Skip site navigation (1) Skip section navigation (2)

Re: Column-Level Privileges

From: Tom Lane <tgl(at)sss(dot)pgh(dot)pa(dot)us>
To: Stephen Frost <sfrost(at)snowman(dot)net>
Cc: pgsql-hackers(at)postgresql(dot)org, Markus Wanner <markus(at)bluegap(dot)ch>, Alvaro Herrera <alvherre(at)commandprompt(dot)com>
Subject: Re: Column-Level Privileges
Date: 2009-01-22 20:29:52
Message-ID: (view raw, whole thread or download thread mbox)
Lists: pgsql-hackers
Stephen Frost <sfrost(at)snowman(dot)net> writes:
>   Attached is an updated patch for column-level privileges.

Applied with revisions.  The main externally visible change is that I
implemented per-column REFERENCES privilege, since that's required by
spec.  I did some heavy revision of the parsing support too, as per
previous dicussions, and editorial cleanup and bugfixing elsewhere.

There are still some significant loose ends though:

* Some of the information_schema views are specified to respond to
per-column privileges; the column_privileges and columns views
certainly need work now to meet spec, and there might be others.

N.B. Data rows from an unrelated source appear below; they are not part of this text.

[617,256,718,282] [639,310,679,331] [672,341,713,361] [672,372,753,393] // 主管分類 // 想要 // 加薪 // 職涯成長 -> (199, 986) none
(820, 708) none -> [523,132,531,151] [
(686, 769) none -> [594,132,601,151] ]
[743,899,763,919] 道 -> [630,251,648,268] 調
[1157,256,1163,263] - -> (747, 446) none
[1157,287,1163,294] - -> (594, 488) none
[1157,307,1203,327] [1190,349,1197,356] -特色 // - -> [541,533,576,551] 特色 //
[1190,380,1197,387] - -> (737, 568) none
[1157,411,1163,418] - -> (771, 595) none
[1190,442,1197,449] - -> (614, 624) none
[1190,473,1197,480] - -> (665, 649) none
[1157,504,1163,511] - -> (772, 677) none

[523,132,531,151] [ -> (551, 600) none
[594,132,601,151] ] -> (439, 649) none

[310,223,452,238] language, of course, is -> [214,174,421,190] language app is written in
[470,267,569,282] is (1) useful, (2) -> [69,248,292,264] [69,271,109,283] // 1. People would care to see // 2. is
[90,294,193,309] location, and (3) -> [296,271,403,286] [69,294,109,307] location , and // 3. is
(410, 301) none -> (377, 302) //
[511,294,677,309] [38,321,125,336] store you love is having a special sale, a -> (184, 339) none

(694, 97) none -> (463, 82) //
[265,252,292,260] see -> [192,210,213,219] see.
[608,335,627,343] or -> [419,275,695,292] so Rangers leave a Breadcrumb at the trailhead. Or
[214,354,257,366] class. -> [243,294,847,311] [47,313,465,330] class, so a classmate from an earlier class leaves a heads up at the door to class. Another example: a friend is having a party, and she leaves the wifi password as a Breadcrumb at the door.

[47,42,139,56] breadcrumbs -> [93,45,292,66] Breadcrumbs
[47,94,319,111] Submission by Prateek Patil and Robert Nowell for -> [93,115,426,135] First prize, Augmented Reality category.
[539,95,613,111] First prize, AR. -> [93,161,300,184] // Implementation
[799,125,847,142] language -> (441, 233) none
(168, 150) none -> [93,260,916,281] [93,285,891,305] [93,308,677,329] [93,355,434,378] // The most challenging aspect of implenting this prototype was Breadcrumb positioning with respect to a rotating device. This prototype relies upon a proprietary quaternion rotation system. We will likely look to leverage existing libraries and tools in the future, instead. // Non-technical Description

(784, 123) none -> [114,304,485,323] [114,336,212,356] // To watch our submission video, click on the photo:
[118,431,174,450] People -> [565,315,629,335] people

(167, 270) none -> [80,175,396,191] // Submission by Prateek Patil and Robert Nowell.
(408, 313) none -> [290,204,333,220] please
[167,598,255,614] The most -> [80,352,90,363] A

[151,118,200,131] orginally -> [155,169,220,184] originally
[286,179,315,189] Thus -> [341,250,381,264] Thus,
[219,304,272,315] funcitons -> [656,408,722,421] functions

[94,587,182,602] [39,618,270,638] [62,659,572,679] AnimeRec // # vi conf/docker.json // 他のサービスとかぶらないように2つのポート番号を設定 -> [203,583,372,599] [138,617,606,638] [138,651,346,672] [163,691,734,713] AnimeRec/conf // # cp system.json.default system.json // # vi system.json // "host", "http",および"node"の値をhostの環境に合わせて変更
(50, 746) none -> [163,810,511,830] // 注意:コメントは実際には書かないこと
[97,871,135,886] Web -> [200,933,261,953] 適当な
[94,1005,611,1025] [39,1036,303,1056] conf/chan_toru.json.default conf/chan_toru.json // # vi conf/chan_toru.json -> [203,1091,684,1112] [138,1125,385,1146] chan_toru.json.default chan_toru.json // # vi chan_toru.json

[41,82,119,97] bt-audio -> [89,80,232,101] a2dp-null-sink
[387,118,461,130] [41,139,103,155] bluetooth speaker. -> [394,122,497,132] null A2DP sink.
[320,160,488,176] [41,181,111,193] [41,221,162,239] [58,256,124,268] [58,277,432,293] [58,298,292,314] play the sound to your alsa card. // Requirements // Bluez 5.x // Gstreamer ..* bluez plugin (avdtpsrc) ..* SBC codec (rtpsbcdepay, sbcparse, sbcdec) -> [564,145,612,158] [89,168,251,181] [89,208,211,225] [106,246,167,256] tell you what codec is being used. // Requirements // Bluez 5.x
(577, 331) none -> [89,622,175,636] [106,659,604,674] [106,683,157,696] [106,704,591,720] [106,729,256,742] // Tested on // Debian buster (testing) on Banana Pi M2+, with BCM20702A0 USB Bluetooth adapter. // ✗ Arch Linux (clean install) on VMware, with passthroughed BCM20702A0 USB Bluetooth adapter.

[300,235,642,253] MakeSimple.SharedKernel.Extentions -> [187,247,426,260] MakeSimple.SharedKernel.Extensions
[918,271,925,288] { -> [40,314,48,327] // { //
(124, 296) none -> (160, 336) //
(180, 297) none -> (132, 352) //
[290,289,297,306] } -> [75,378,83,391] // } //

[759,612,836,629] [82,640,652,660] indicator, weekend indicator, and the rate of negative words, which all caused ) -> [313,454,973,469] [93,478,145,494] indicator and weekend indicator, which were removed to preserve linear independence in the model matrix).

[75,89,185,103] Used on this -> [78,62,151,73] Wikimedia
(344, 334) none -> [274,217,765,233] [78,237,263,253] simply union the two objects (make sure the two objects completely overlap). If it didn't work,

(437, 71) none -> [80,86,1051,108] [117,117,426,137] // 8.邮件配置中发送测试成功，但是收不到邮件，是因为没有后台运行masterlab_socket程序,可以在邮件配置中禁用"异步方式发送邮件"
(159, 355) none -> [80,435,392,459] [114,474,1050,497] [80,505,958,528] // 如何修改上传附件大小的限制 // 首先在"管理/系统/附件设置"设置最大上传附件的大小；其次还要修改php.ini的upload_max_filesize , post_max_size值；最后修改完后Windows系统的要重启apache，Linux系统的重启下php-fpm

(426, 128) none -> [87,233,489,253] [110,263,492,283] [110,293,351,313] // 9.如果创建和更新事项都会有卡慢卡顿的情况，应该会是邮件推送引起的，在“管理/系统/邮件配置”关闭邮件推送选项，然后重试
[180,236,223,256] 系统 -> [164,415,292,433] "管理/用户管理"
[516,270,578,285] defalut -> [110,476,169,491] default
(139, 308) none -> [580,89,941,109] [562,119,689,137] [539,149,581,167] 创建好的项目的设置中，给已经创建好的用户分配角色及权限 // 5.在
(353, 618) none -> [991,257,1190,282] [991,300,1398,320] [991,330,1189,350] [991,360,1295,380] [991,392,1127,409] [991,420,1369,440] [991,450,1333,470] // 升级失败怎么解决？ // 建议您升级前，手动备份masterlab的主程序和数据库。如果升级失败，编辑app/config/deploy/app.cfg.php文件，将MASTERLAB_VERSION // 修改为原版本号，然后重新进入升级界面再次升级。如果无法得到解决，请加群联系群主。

* It might be appropriate to let the pg_stats view expose stats for
columns you have select privilege for, even if you haven't got it
across the whole table.

* We probably ought to invent has_column_privilege SQL functions
analogous to has_table_privilege; this is not just for completeness,
but is probably necessary to finish the above items.

* ISTM that COPY with a column list should succeed if you have
SELECT or INSERT privilege on just the mentioned columns.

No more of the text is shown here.